In my upcoming book, Not Light, But Fire: How to Lead Meaningful Race Conversations in the Classroom, I offer a method for getting these conversations right. While perfection is impossible, I have come to realize that success in race conversations can be consistent. These successes are for both young teachers and 30-year veterans. They can be led by both the charismatic and the introspective. They can be had in conservative and liberal communities, with rich students and poor students, in both racially diverse and segregated classrooms. Any teacher willing to put in the work can do the work.

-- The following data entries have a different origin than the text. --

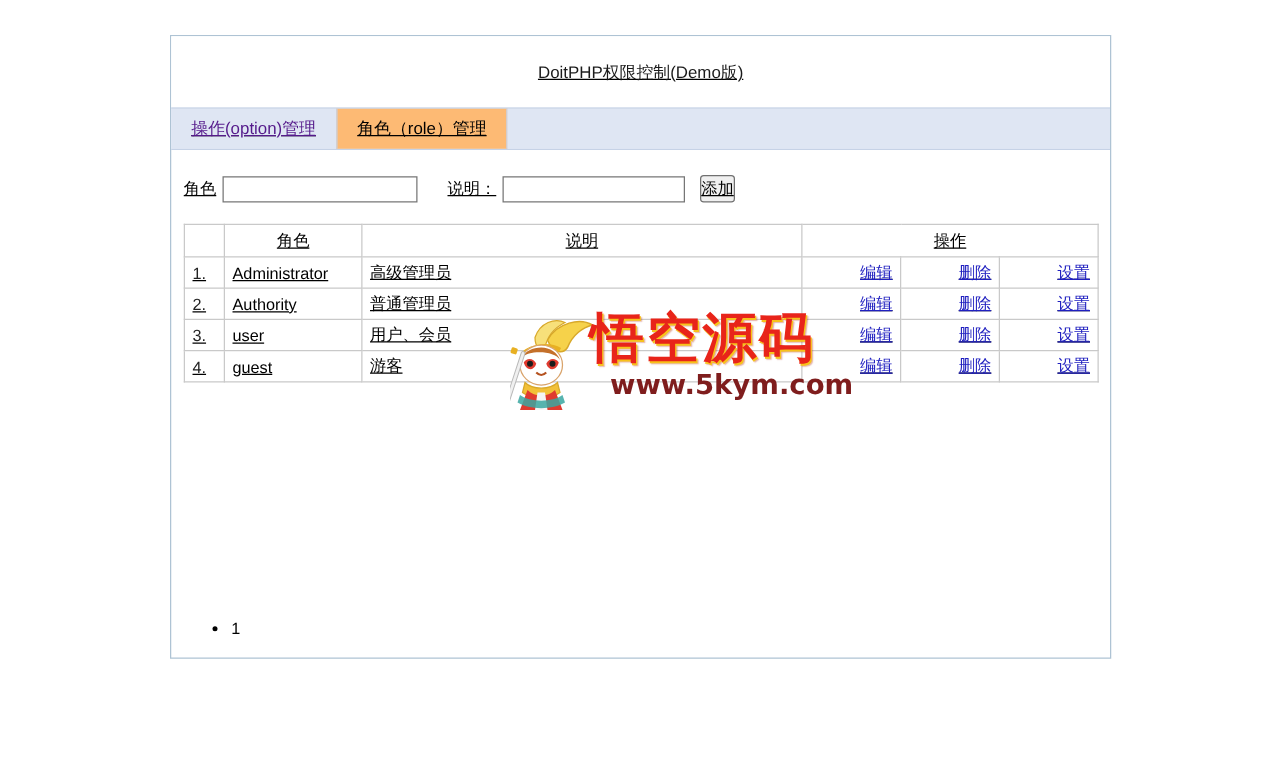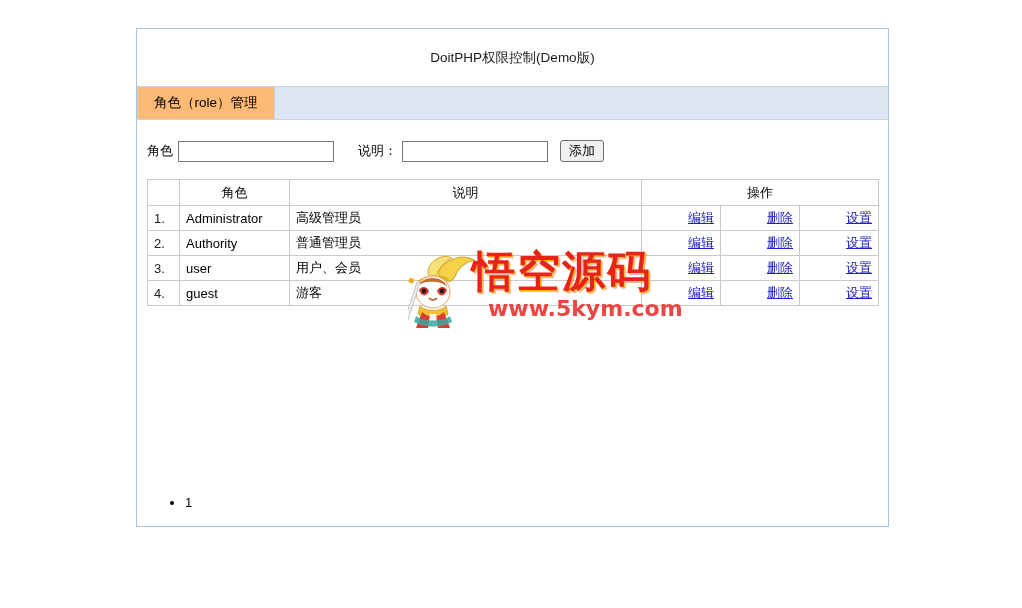"DoitPHP权限控制(Demo版)" #app-frame { text-decoration: none -> underline }
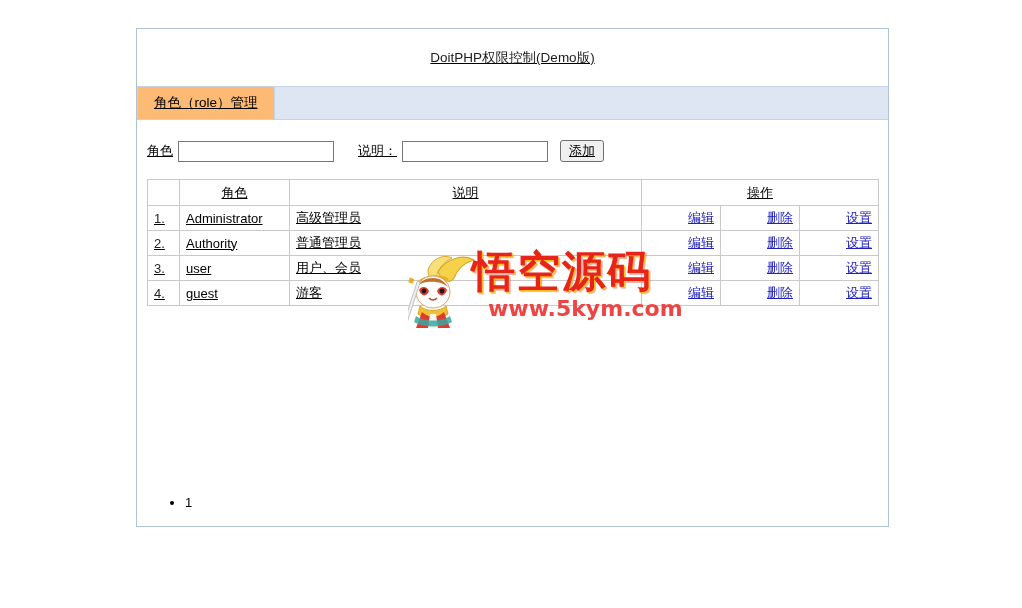"操作(option)管理" div.tab { html: none -> <div> <span>操作(option)管理</span> </div> }
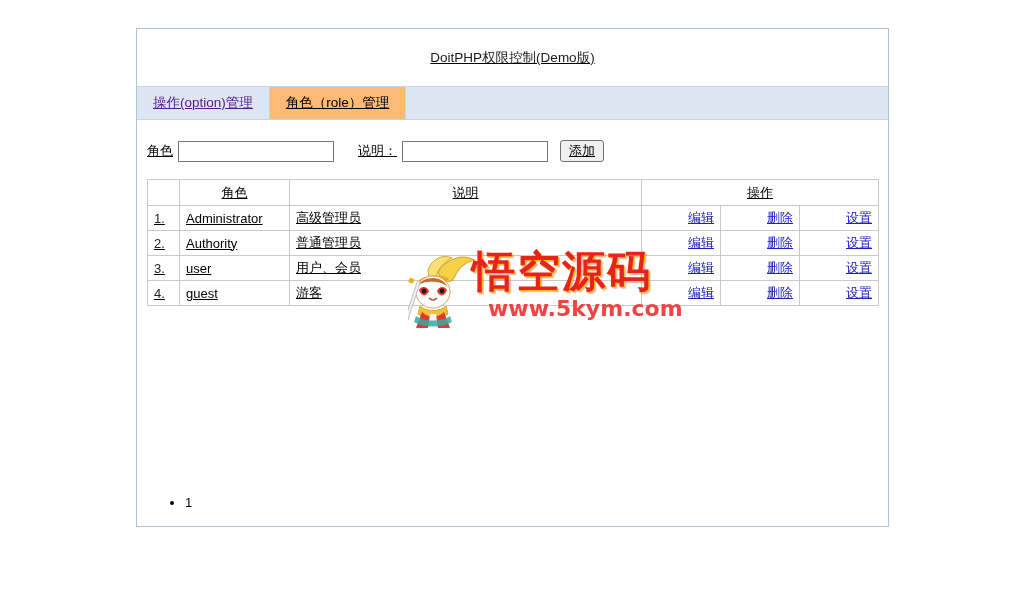"添加" #add-button { padding: 0 8px -> 0 0 }
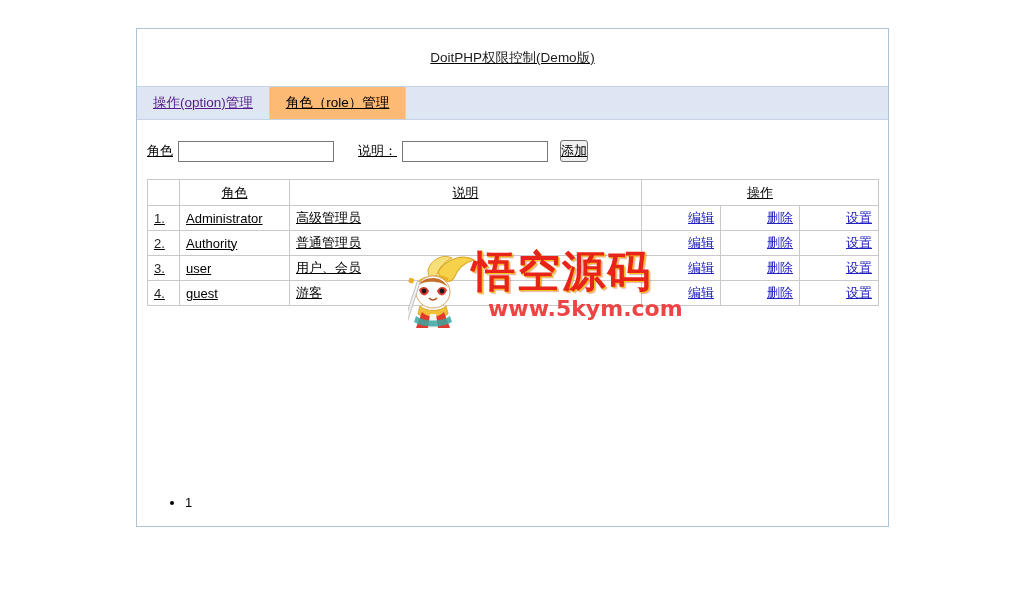"www.5kym.com" #wm-url { color: #ef4444 -> #7f1d1d }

And it is work. Despite what Hollywood teaches, our classroom time does not elapse in training montages. There are no home run, Freedom Writers speeches. No one discussion radically redirects the constant stream of bad habits that the world encourages. The classroom that can thoughtfully engage race conversations must be built from the ground up. Scholars must value complexity; they must be encouraged to seek it, then given deliberate, repetitive chances to attempt the quest. Hours must be devoted to developing empathy; not demanded, but thoughtfully nurtured, pruned, encouraged. Not Light, But Fire is a comprehensive guide, offered from one teacher to a respected community of peers, describing what I’ve learned in over a decade of leading meaningful race conversations. I look forward to sharing my thoughts and engaging educators in these conversations at the March 2019 PAWLPDAY.
Matthew Rosamond Kay is the founder and coordinator of the Philly Slam League, which is now in its eighth season. Matthew is a founding teacher at Science Leadership Academy. He is the author of the forthcoming book Not Light, But Fire: How to Lead Meaningful Conversations about Race in the Classroom (to be released in June 2018 by Stenhouse Publishers). He is passionate about the development of youth confidence through the encouragement of their voices.
Matthew,
Thank you for sharing such thoughtful, valuable insights and observations regarding conversations about race. This is a post that I will share with my undergraduate and graduate students as a way of introducing your book. I am looking forward to reading your book and using it in my classes. We look forward to your presentation at the local conferences: PCTELA in October, 2018 & at the PAWLP Conference in March, 2019. Thank you!